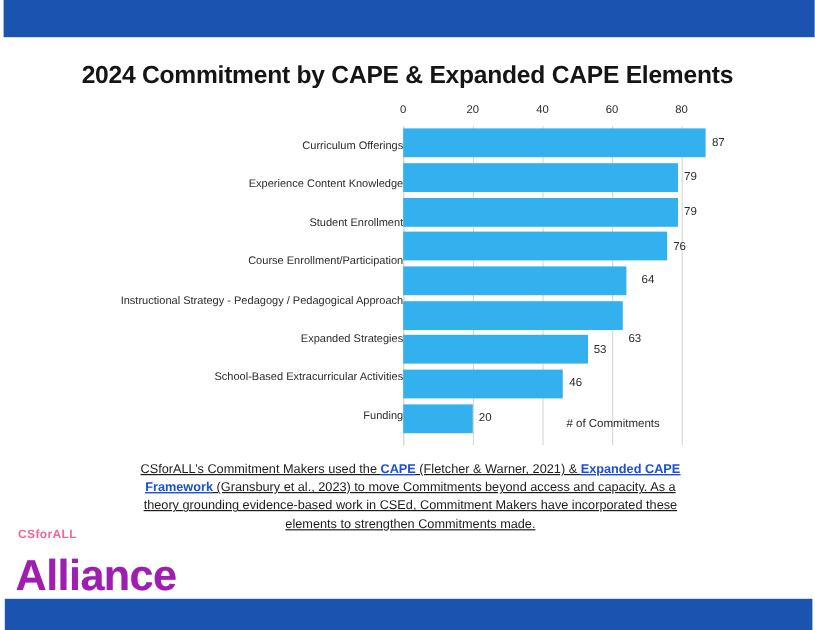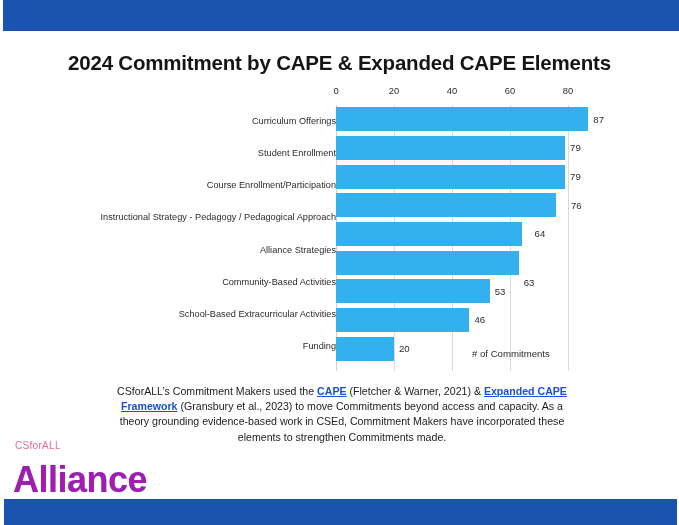--- a/index.html
+++ b/index.html
@@ -222,6 +222,7 @@
 
     <div class="cat-labels">
         <div class="cat-label">Curriculum Offerings</div>
+        <div class="cat-label">Experience Content Knowledge</div>
         <div class="cat-label">Student Enrollment</div>
         <div class="cat-label">Course Enrollment/Participation</div>
         <div class="cat-label">Instructional Strategy - Pedagogy / Pedagogical Approach</div>

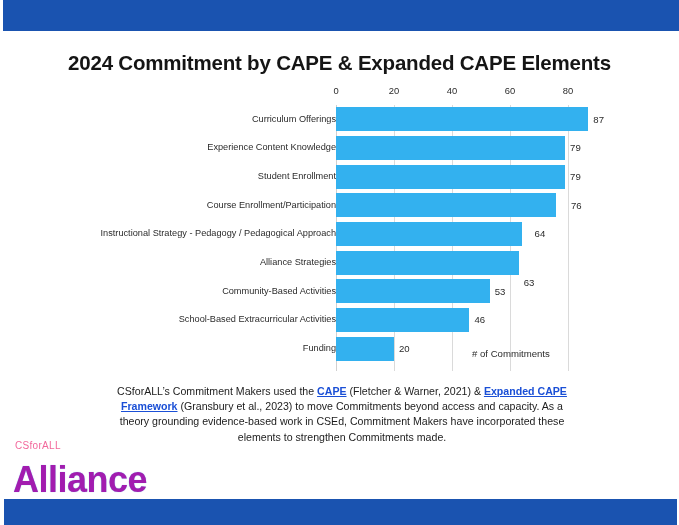--- a/index.html
+++ b/index.html
@@ -262,7 +262,7 @@
           </div>
           <div class="bar-row">
             <div class="bar-rect" style="width: 220.4px; background: rgb(51, 177, 239);"></div>
-            <span class="bar-value" style="left: 235px;">76</span>
+            <span class="bar-value" style="left: 225px;">76</span>
           </div>
           <div class="bar-row">
             <div class="bar-rect" style="width: 185.6px; background: rgb(51, 177, 239);"></div>

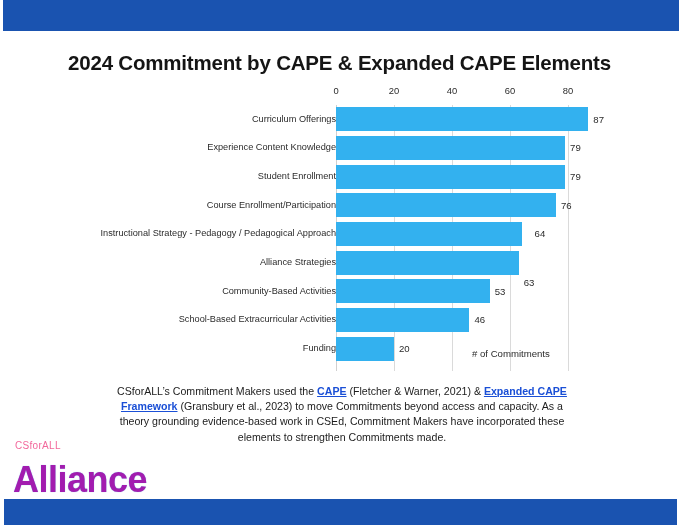--- a/index.html
+++ b/index.html
@@ -226,7 +226,7 @@
         <div class="cat-label">Student Enrollment</div>
         <div class="cat-label">Course Enrollment/Participation</div>
         <div class="cat-label">Instructional Strategy - Pedagogy / Pedagogical Approach</div>
-        <div class="cat-label">Alliance Strategies</div>
+        <div class="cat-label">Expanded Strategies</div>
         <div class="cat-label">Community-Based Activities</div>
         <div class="cat-label">School-Based Extracurricular Activities</div>
         <div class="cat-label">Funding</div>

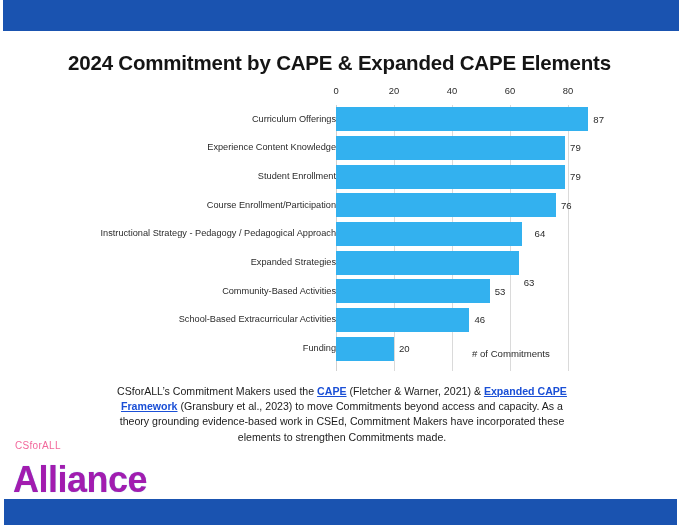--- a/index.html
+++ b/index.html
@@ -227,7 +227,6 @@
         <div class="cat-label">Course Enrollment/Participation</div>
         <div class="cat-label">Instructional Strategy - Pedagogy / Pedagogical Approach</div>
         <div class="cat-label">Expanded Strategies</div>
-        <div class="cat-label">Community-Based Activities</div>
         <div class="cat-label">School-Based Extracurricular Activities</div>
         <div class="cat-label">Funding</div>
       </div>

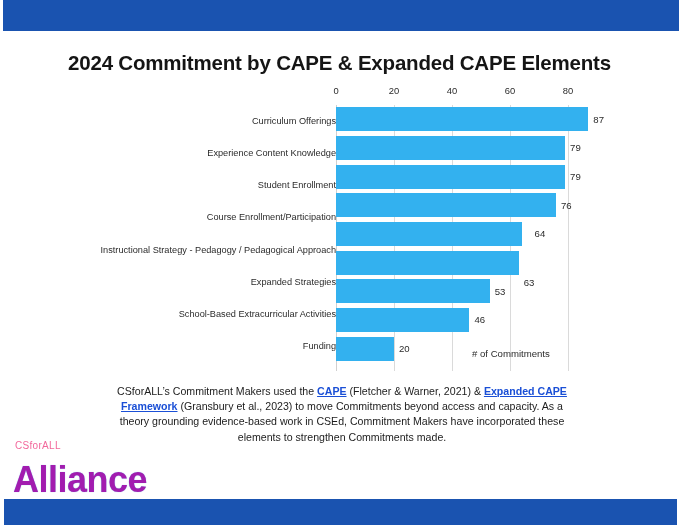--- a/index.html
+++ b/index.html
@@ -174,6 +174,7 @@
     font-size: 10.6px;
     line-height: 15.2px;
     color: #1c1c1c;
+    text-decoration: underline;
   }
   .caption a,
   .caption .lnk {

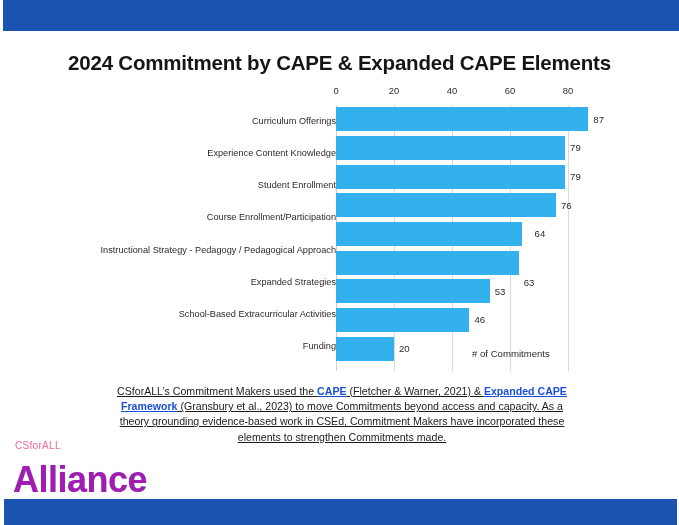--- a/index.html
+++ b/index.html
@@ -193,7 +193,7 @@
   }
   .logo-top {
     font-size: 10px;
-    font-weight: normal;
+    font-weight: bold;
     color: #f2679b;
     letter-spacing: 0.3px;
     line-height: 1;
*****
Directions - Restate word for word the lines from the one containing "-174,6 +174,7 @@" through the end of the material above, both included, and nothing besides; drop the pictures.

Answer to the exercise -
@@ -174,6 +174,7 @@
     font-size: 10.6px;
     line-height: 15.2px;
     color: #1c1c1c;
+    text-decoration: underline;
   }
   .caption a,
   .caption .lnk {

--- a/index.html
+++ b/index.html
@@ -193,7 +193,7 @@
   }
   .logo-top {
     font-size: 10px;
-    font-weight: normal;
+    font-weight: bold;
     color: #f2679b;
     letter-spacing: 0.3px;
     line-height: 1;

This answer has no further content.